▸ WHAT YOU ARE ASKED TO DO:
Nothing but a number is needed: the count of lines below that include "display".

Web document revisions
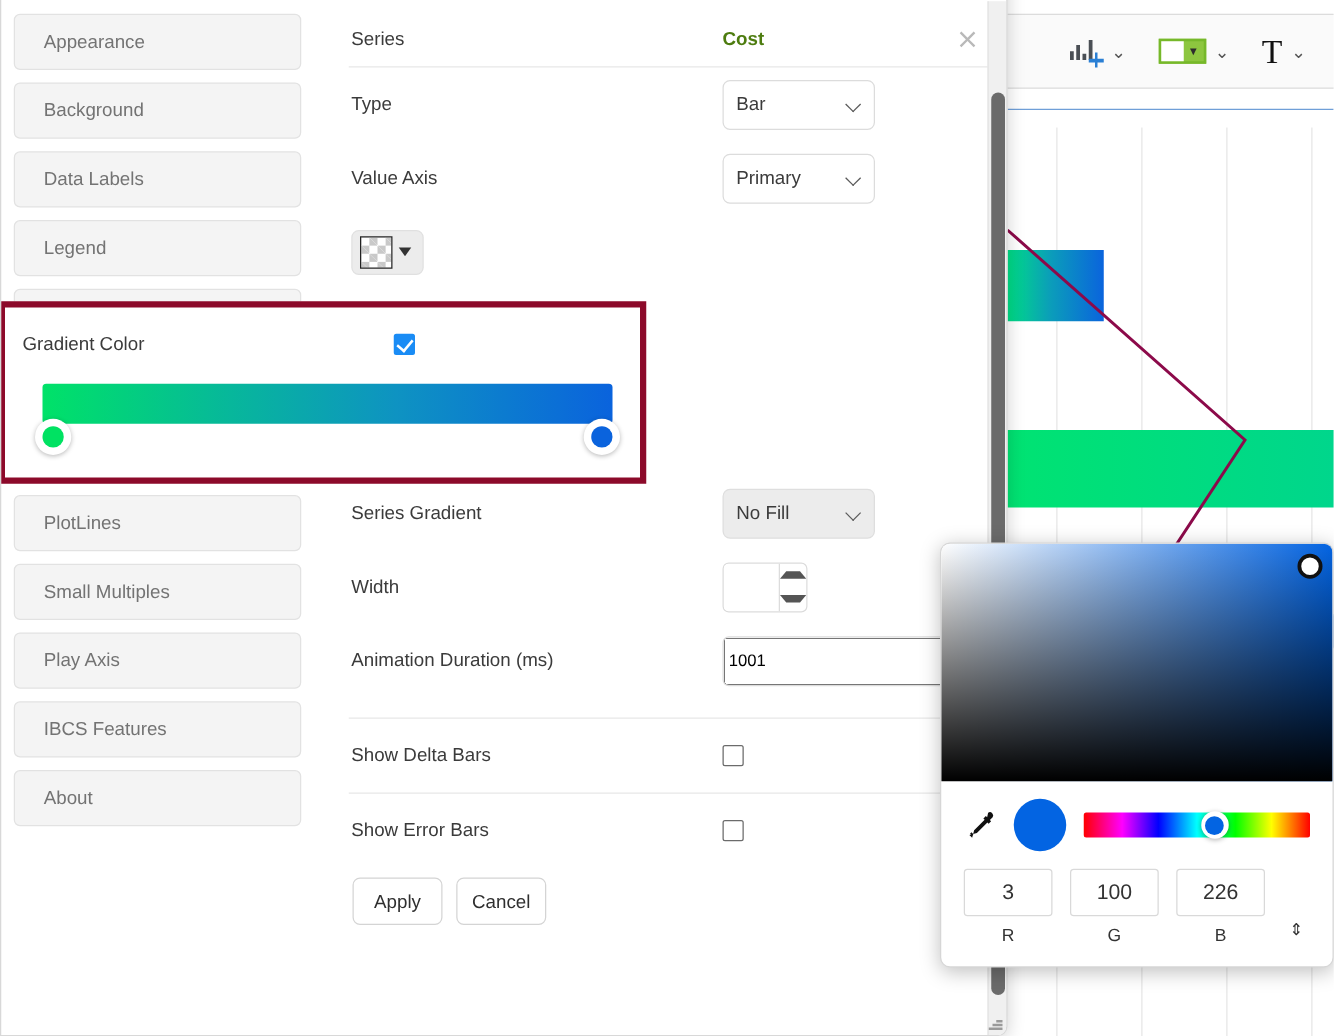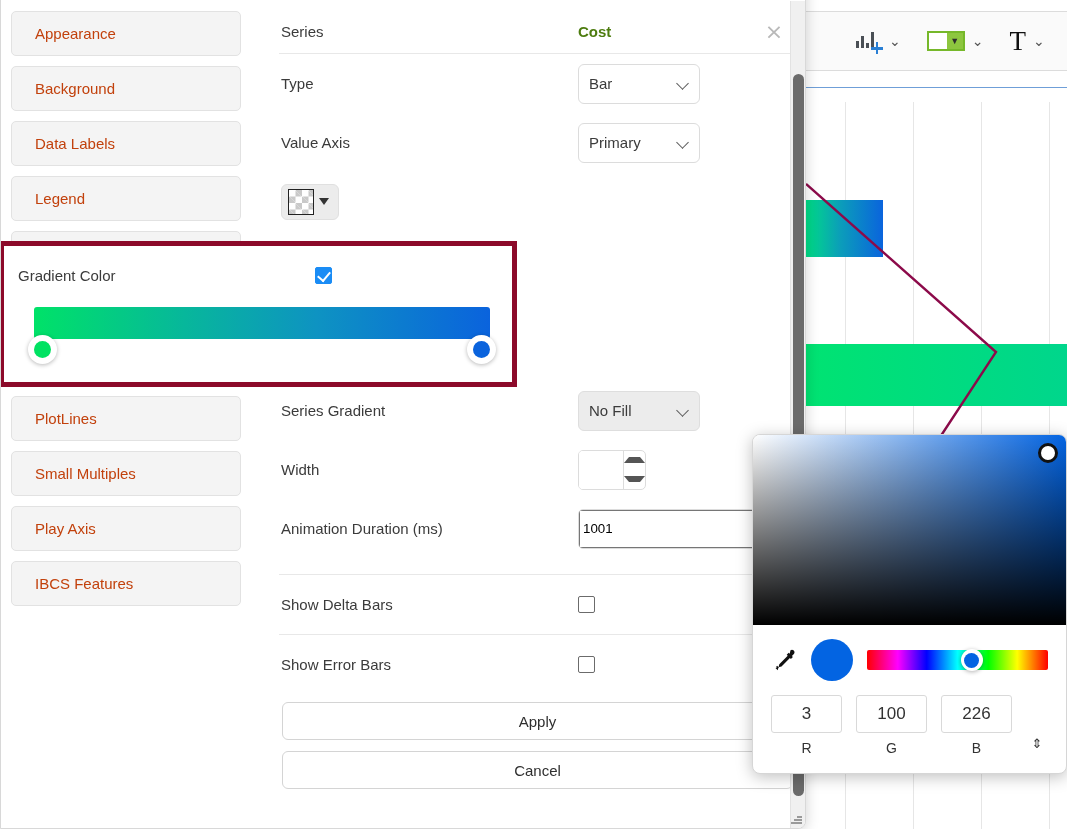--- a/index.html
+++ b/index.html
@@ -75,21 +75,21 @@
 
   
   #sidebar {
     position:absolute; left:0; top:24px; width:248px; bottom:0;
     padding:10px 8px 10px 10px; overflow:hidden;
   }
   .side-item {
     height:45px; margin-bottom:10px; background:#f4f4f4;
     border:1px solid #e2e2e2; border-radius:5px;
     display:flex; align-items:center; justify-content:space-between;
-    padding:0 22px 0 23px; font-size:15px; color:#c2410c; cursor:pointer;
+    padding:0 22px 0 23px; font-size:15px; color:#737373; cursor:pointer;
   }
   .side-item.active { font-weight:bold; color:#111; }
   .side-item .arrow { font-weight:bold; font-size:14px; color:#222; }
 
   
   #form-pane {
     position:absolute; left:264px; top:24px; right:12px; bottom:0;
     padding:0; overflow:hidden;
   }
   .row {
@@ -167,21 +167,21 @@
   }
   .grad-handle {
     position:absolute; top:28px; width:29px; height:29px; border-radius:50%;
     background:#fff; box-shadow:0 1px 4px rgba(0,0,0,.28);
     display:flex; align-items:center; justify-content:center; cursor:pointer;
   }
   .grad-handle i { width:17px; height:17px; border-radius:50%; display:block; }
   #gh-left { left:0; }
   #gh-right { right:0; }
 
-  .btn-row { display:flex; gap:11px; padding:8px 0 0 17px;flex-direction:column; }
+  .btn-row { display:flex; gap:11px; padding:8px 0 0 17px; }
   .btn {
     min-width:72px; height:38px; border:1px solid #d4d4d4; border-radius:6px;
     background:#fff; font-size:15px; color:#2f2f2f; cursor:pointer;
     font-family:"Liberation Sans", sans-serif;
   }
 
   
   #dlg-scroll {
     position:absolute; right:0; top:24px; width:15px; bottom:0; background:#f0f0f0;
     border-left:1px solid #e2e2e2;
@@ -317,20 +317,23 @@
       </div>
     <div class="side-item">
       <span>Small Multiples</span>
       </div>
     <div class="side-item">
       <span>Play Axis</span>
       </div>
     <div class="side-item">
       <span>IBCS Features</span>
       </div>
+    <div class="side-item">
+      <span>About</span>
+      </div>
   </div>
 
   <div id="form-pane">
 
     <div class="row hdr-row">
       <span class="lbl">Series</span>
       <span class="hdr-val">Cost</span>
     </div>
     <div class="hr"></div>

▸ ANSWER TO THE PROBLEM:
5